Interview with Thomas Lundberg about his work with Soma Labs and his musical education.


How did you get involved with Soma?

After seeing a post about Lyra 8 on Synthtopia.com in 2016, I sent an email to the address at the bottom, to someone named Vlad about improving the English language information for Lyra 8 and Soma in general. I was an editor at the time and had lots of experience in this field. He probably thought ‘who is this guy’ but he allowed me to submit my proposals, and his only employee at the time later told me that Vlad liked that I worked fast and was reliable, without asking for anything in return. So since then, I’ve helped with the editing of all manuals, along with various written stuff. I have a degree in Communication from an American university and prior experience as copywriter and editor for various small US newspapers, magazines and online Dutch publications, and am a synth/drum machine nerd and record collector heavily into electronic music. I did not expect or think it would lead to anything long-term, for me it was more a fun temporary connection to make, helping an up and coming instrument builder with a deeper outlook on life, with my language skills. Working in the music industry was something I let my more extraverted and talented friends talk and dream about, for me it was never more than a fun side activity. Nevertheless, Vlad gave me the opportunity to work in the music industry and to develop myself musically, and he also became one of the most supportive and generous friends I've ever had.
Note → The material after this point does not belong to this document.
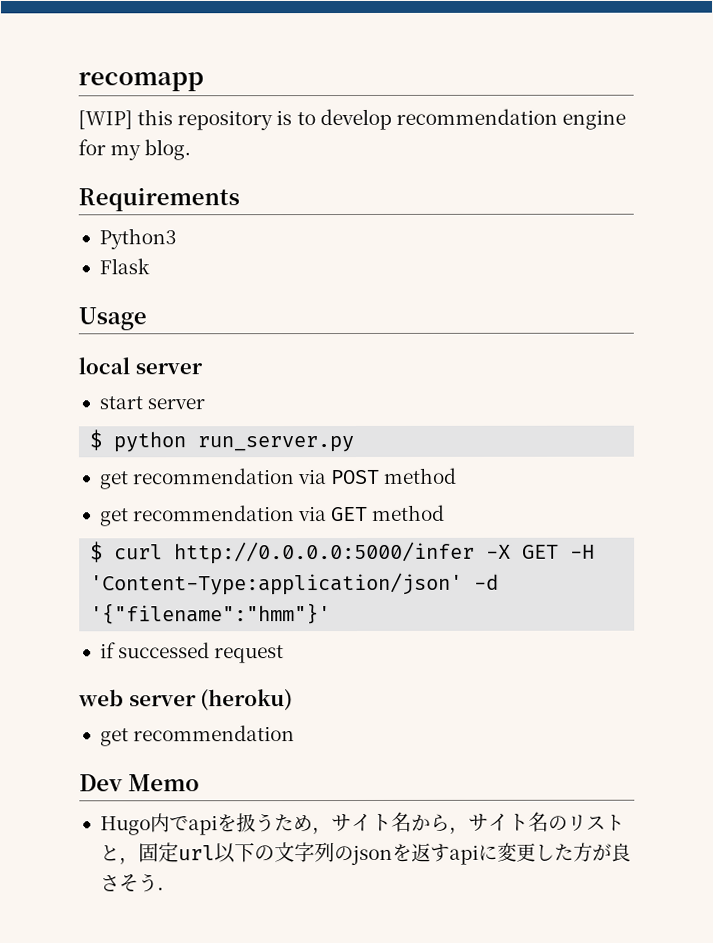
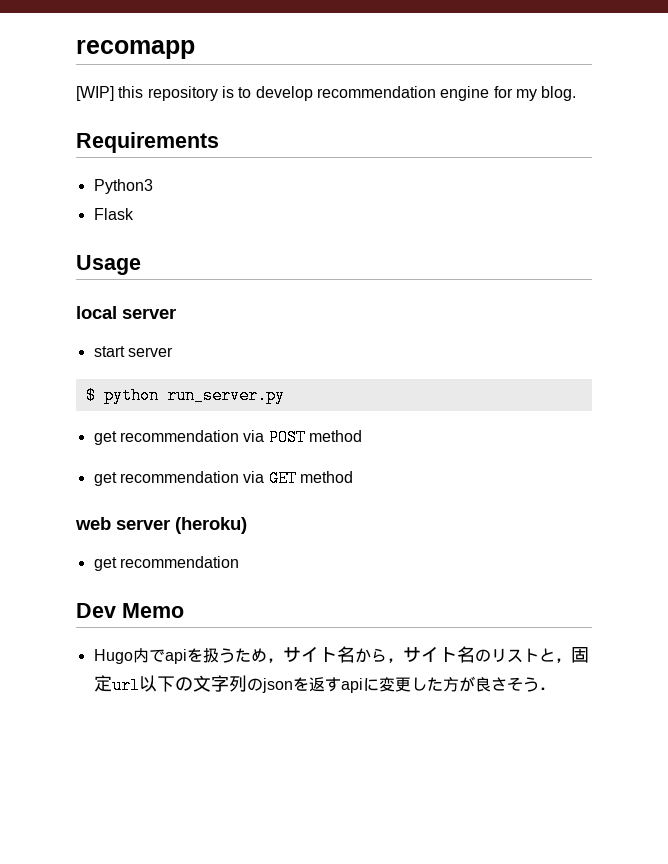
[90,541,596,565] [90,572,500,596] [90,603,332,625] [99,642,285,664] // $ curl http://0.0.0.0:5000/infer -X GET -H 'Content-Type:application/json' -d '{"filename":"hmm"}' // if successed request -> (353, 477) none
Later in 2016 Vlad would perform as SoDaBo in a squat in The Hague, the Netherlands, close to the city where I live, so I decided I would attend this show and try to meet with Vlad in person. He seemed like an interesting fellow, so why not. During rehearsal he did a Lyra performance together with a Theremin player who was also on that night’s lineup. I did not record it because I assumed it would be part of the main performance later on. It was really really beautiful, they achieved harmony between the Lyra 8 and the Theremin. I found out as the night progressed it was just an ad hoc warming up jam, never to be repeated! The next day I took Vlad to Scheveningen which has a beach (the squat people were cool and had arranged for a room and bed where I could crash for the night). As I was talking to his assistant Olga on the beach, Vlad undressed completely and walked into the quite cold North Sea until he was waist high, took a quick dip and remained in the frigid water for quite a while. Vlad had never seen the Atlantic before this, I understood afterwards. Later he invited me to join them for their gig in Antwerp, Belgium - I know that city quite well so I had suggested I could be a guide. He performed in the basement of a record store, with the crowd looking down on him through a glass floor from above. Vidna Obmana, the ambient master, played a great set as well that day.


I think that being able to meet Vlad in person back then helped with me with becoming a part of Soma later. Thanks to this meeting, I was invited to St Petersburg later in 2016 where I got to know more about early Soma from his assistant Olga there. At this time I shared my contacts with AVB Synths with Vlad, who was still learning about EU import regulations and the best way to ship instruments from Russia to Europe.


At the end of 2020 I was invited by Vlad to start doing customer service and sales for Soma. Later I also began helping with communication, artist relations, and supporting Soma Labs Music and SomaEU sales. Doing customer service for Soma is the best customer service job in the world I can honestly say. I've been able to work remotely since the beginning, and I have access to a super responsive team in all parts of the world that will help our customers with repairs locally. And when I don’t know the answer to a question, Soma engineers will lend their expertise so customers always get the best answer in the end.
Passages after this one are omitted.